The particular plant community that I first began to explore happens to be within one of those more challenging regions: South Africa’s Cape Floristic Region. A series of fortunate events culminated in me studying toward my Ph.D. at the University of Cape Town under the supervision of Dr. Adam West. To get closer to an understanding of Fynbos1 (Fig. 4), I needed to capture the response of several different types of plants to environmental conditions at a remarkably high resolution. This, in brevity, was the broad aim of my Ph.D., which I initiated in February 2011 and have recently completed.

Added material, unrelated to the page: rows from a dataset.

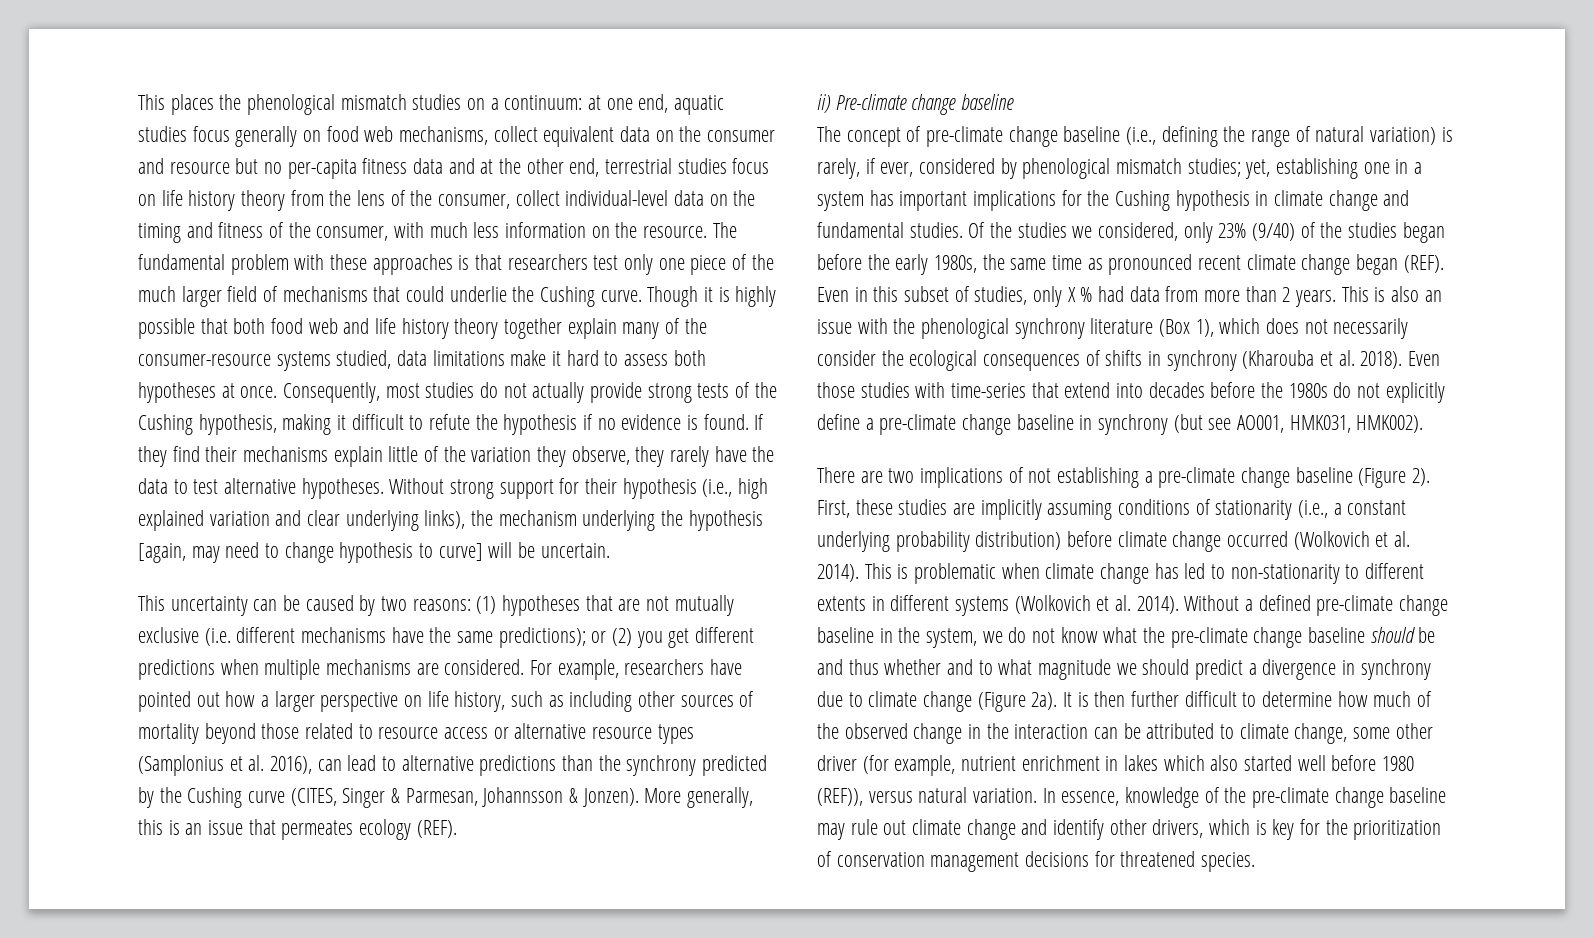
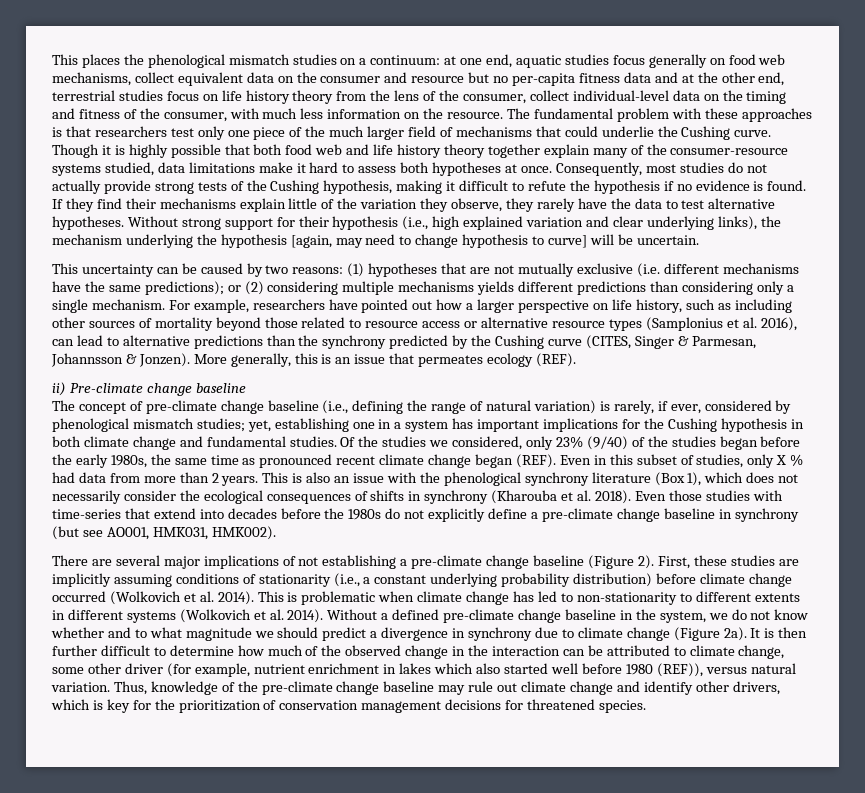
- This uncertainty can be caused by two reasons: (1) hypotheses that are not mutually exclusive (i.e. different mechanisms have the same predictions); or (2) you get different predictions when multiple mechanisms are considered.
+ This uncertainty can be caused by two reasons: (1) hypotheses that are not mutually exclusive (i.e. different mechanisms have the same predictions); or (2) considering multiple mechanisms yields different predictions than considering only a single mechanism.
- The concept of pre-climate change baseline (i.e., defining the range of natural variation) is rarely, if ever, considered by phenological mismatch studies; yet, establishing one in a system has important implications for the Cushing hypothesis in climate change and fundamental studies.
+ The concept of pre-climate change baseline (i.e., defining the range of natural variation) is rarely, if ever, considered by phenological mismatch studies; yet, establishing one in a system has important implications for the Cushing hypothesis in both climate change and fundamental studies.
- There are two implications of not establishing a pre-climate change baseline (Figure 2).
+ There are several major implications of not establishing a pre-climate change baseline (Figure 2).
- Without a defined pre-climate change baseline in the system, we do not know what the pre-climate change baseline should be and thus whether and to what magnitude we should predict a divergence in synchrony due to climate change (Figure 2a).
+ Without a defined pre-climate change baseline in the system, we do not know whether and to what magnitude we should predict a divergence in synchrony due to climate change (Figure 2a).
- In essence, knowledge of the pre-climate change baseline may rule out climate change and identify other drivers, which is key for the prioritization of conservation management decisions for threatened species.
+ Thus, knowledge of the pre-climate change baseline may rule out climate change and identify other drivers, which is key for the prioritization of conservation management decisions for threatened species.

Of course, I was not the first to attempt an investigation into the drivers of plant response for diverse functional types in the fynbos. Perhaps a more specific aim of the project was to build on those previous studies by providing a picture of plant response at a greater resolution. Fortunately, recent advances in miniature sapflow2 technology allowed me to embark upon capturing near-continuous sapflow data for coexisting fynbos species. This essentially allowed me to record a proxy of transpiration at a very high resolution over fairly long periods. This provided an advance on the previous periodic campaign-based gas exchange measurements, where individuals had gone out every couple of weeks or months and recorded instantaneous measures of plant response.

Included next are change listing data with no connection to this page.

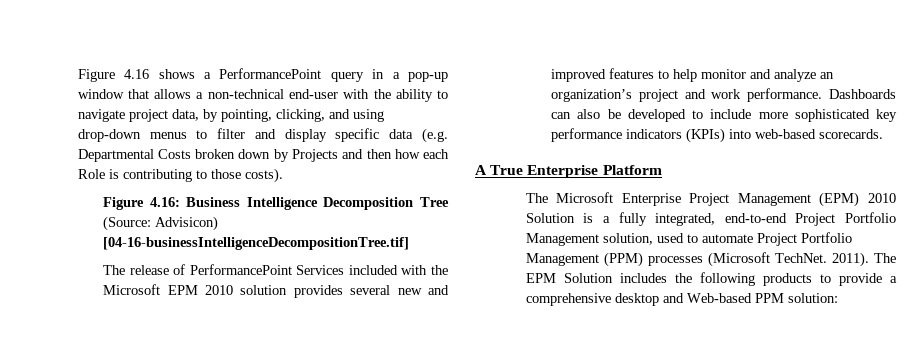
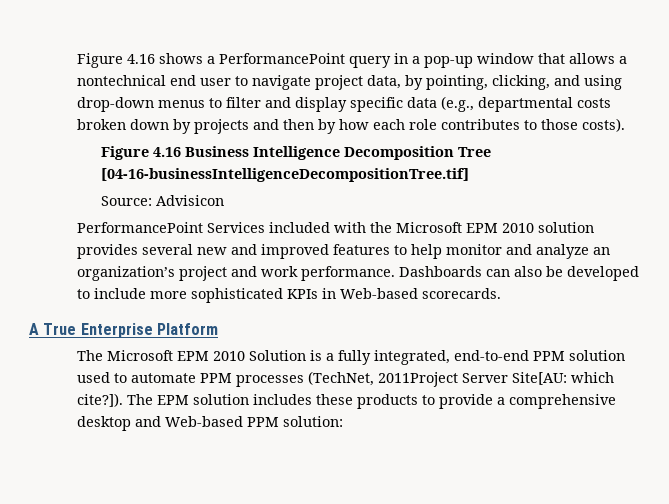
- Figure 4.16 shows a PerformancePoint query in a pop-up window that allows a non-technical end-user with the ability to navigate project data, by pointing, clicking, and using drop-down menus to filter and display specific data (e.g. Departmental Costs broken down by Projects and then how each Role is contributing to those costs).
+ Figure 4.16 shows a PerformancePoint query in a pop-up window that allows a nontechnical end user to navigate project data, by pointing, clicking, and using drop-down menus to filter and display specific data (e.g., departmental costs broken down by projects and then by how each role contributes to those costs).
- Figure 4.16: Business Intelligence Decomposition Tree (Source: Advisicon) [04-16-businessIntelligenceDecompositionTree.tif]
+ Figure 4.16 Business Intelligence Decomposition Tree [04-16-businessIntelligenceDecompositionTree.tif]
- The release of PerformancePoint Services included with the Microsoft EPM 2010 solution provides several new and improved features to help monitor and analyze an organization’s project and work performance.
+ Source: Advisicon
+ PerformancePoint Services included with the Microsoft EPM 2010 solution provides several new and improved features to help monitor and analyze an organization’s project and work performance.
- Dashboards can also be developed to include more sophisticated key performance indicators (KPIs) into web-based scorecards.
+ Dashboards can also be developed to include more sophisticated KPIs in Web-based scorecards.
- The Microsoft Enterprise Project Management (EPM) 2010 Solution is a fully integrated, end-to-end Project Portfolio Management solution, used to automate Project Portfolio Management (PPM) processes (Microsoft TechNet. 2011). The EPM Solution includes the following products to provide a comprehensive desktop and Web-based PPM solution:
+ The Microsoft EPM 2010 Solution is a fully integrated, end-to-end PPM solution used to automate PPM processes (TechNet, 2011Project Server Site[AU: which cite?]). The EPM solution includes these products to provide a comprehensive desktop and Web-based PPM solution:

To tackle the problem of high species diversity, I decided to make use of the functional type concept, where species that share similar (functional) traits are grouped into a single category. The idea being that similar looking species are likely to be analogous in ecophysiological functioning. I chose three species representative of the three major fynbos functional types: restioid, ericoid and proteoid (Fig. 5). The particular species I decided to focus on in the study were Cannomois congesta (Restionaceae), Protea repens (Proteaceae) and Erica monsoniana (Ericaceae), which all co-occur at Jonaskop in the Riviersonderend mountains. Monitoring the sapflow of these species, coupled with monitoring of environmental variability using a micrometeorological station, allowed me to gain an understanding of what the important environmental factors are and how response to them differs among fynbos species.

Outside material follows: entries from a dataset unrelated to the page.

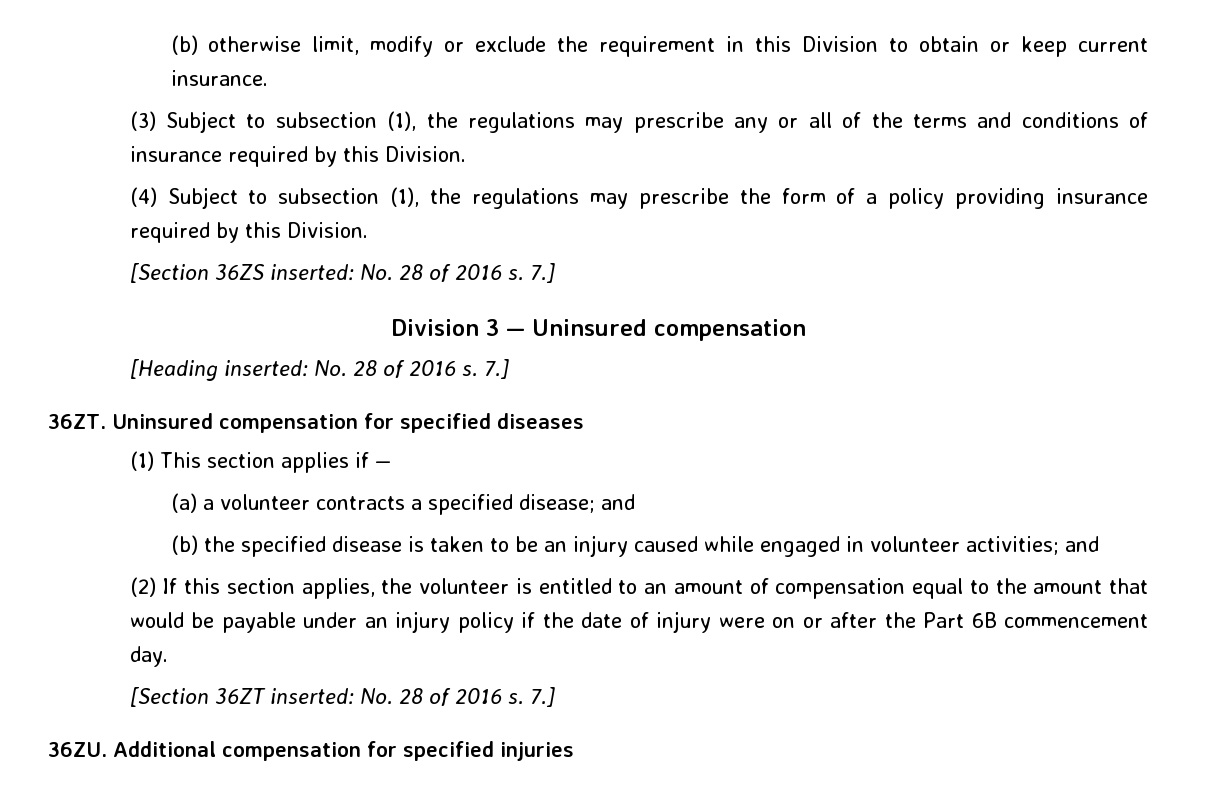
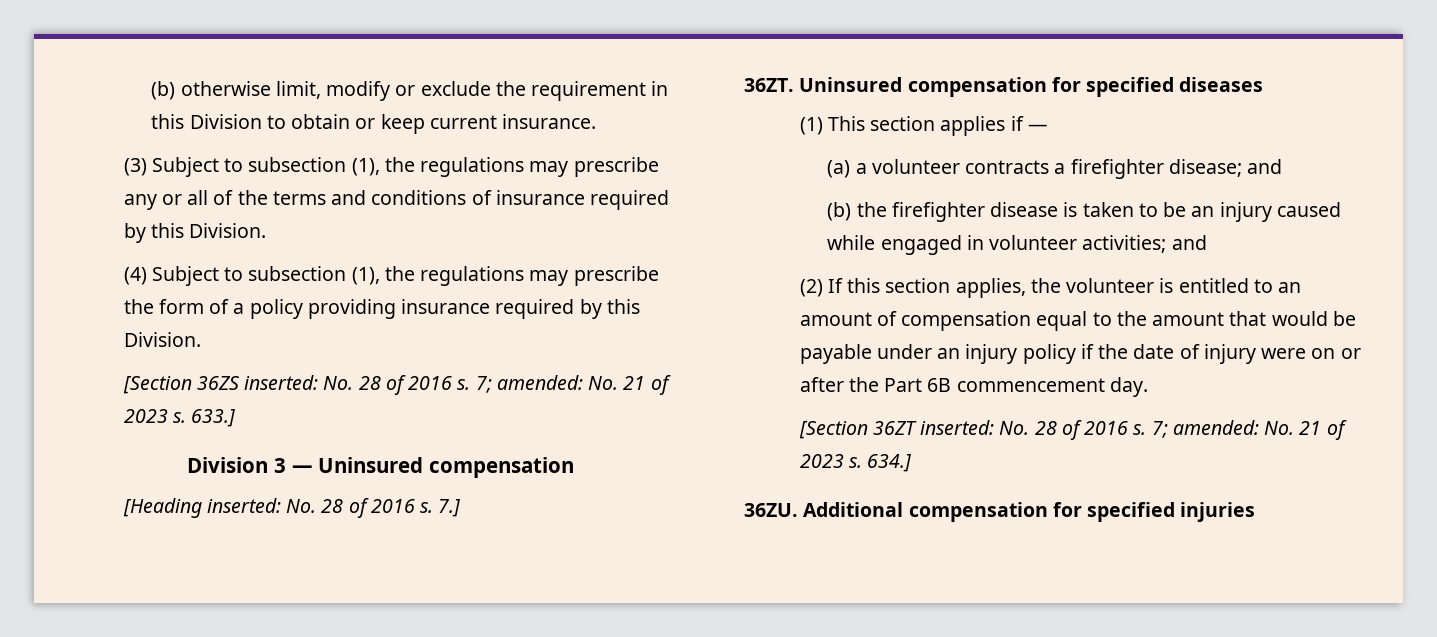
- [Section 36ZS inserted: No. 28 of 2016 s. 7.]
+ [Section 36ZS inserted: No. 28 of 2016 s. 7; amended: No. 21 of 2023 s. 633.]
- (a) a volunteer contracts a specified disease; and
+ (a) a volunteer contracts a firefighter disease; and
- (b) the specified disease is taken to be an injury caused while engaged in volunteer activities; and
+ (b) the firefighter disease is taken to be an injury caused while engaged in volunteer activities; and
- [Section 36ZT inserted: No. 28 of 2016 s. 7.]
+ [Section 36ZT inserted: No. 28 of 2016 s. 7; amended: No. 21 of 2023 s. 634.]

From the outset of the project I suspected that with all this variability and diversity there may be different “strategies” of water use. I was hoping for different “hydraulic tales” for different species and I was not disappointed. I have been able to show that each of these species displays distinct reliance on summer and winter rainfall events. For example, the shallow-rooted Erica species is more reliant on infrequent, yet periodic summer rainfall events compared to Protea and Cannomois. The deep-rooted Protea species does not respond to those events, but appears to “recharge” only during the heavy winter rainfall season. Remarkably, the shallow-rooted Cannomois species appears to rely on episodic moisture sources, such as cloud or fog events. The next step for me is to use these different responses to determine how vulnerable our communities are to potential long-term changes in environmental conditions. For instance, if we lose the summer rainfall events, does this mean that Erica species are vulnerable? At least for now, however, I can say that I am one step closer to knowing something about fynbos.
1 Fynbos (derived from the Dutch term fijn-bos or fine bush) is the vernacular term given to the plants of the Cape Floristic Region.
2 Sapflow technology uses the movement of heat through a stem to monitor water movement and provides an idea of when a plant is turning on and off.